Leaving out all pictures, repeat exactly the lines from the one that holds "[519,177,528,188] ''' -> (643, 197) none" to the last line of the entries below.
======
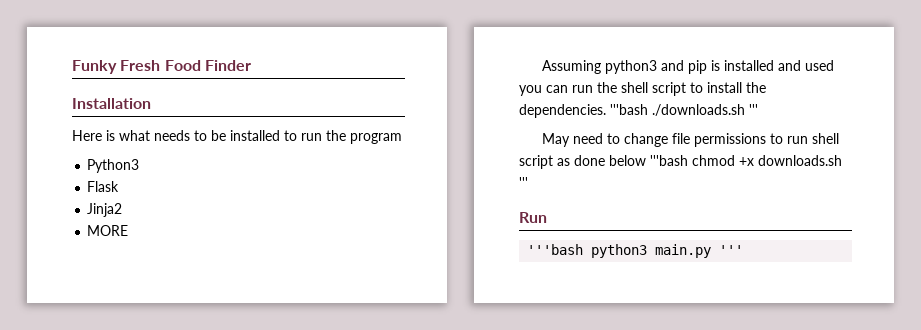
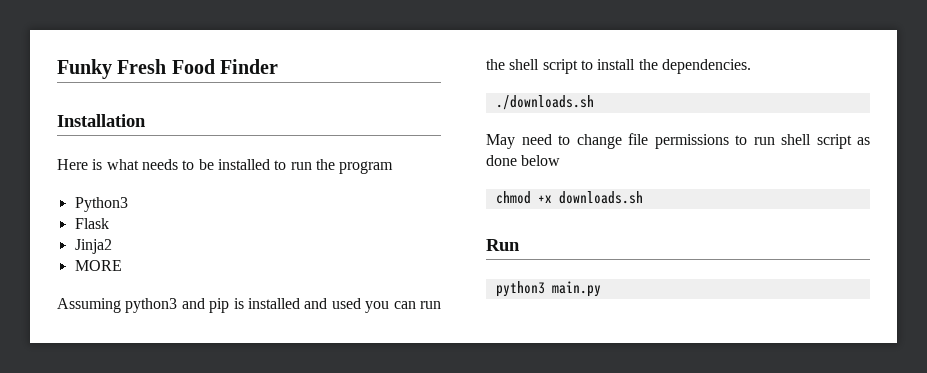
[610,104,648,115] '''bash -> (751, 66) //
[749,104,758,115] ''' -> (594, 102) none
[650,155,688,166] '''bash -> (561, 160) //
[519,177,528,188] ''' -> (643, 197) none
[527,244,584,255] '''bash -> (520, 245) none
[719,245,744,255] ''' -> (601, 289) none

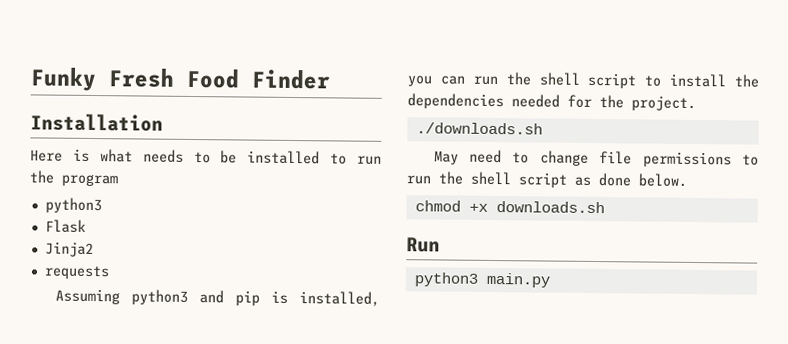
[74,197,128,212] Python3 -> [44,197,102,214] python3
[74,260,122,271] MORE -> [43,265,110,280] requests
[248,298,361,309] installed and used -> [299,291,380,307] installed,
[661,59,751,74] dependencies. -> [407,93,696,111] dependencies needed for the project.
(775, 141) none -> [438,171,464,185] the
[521,155,561,166] below -> [638,173,687,187] below.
======
## Completed exercise
[519,177,528,188] ''' -> (643, 197) none
[527,244,584,255] '''bash -> (520, 245) none
[719,245,744,255] ''' -> (601, 289) none

[74,197,128,212] Python3 -> [44,197,102,214] python3
[74,260,122,271] MORE -> [43,265,110,280] requests
[248,298,361,309] installed and used -> [299,291,380,307] installed,
[661,59,751,74] dependencies. -> [407,93,696,111] dependencies needed for the project.
(775, 141) none -> [438,171,464,185] the
[521,155,561,166] below -> [638,173,687,187] below.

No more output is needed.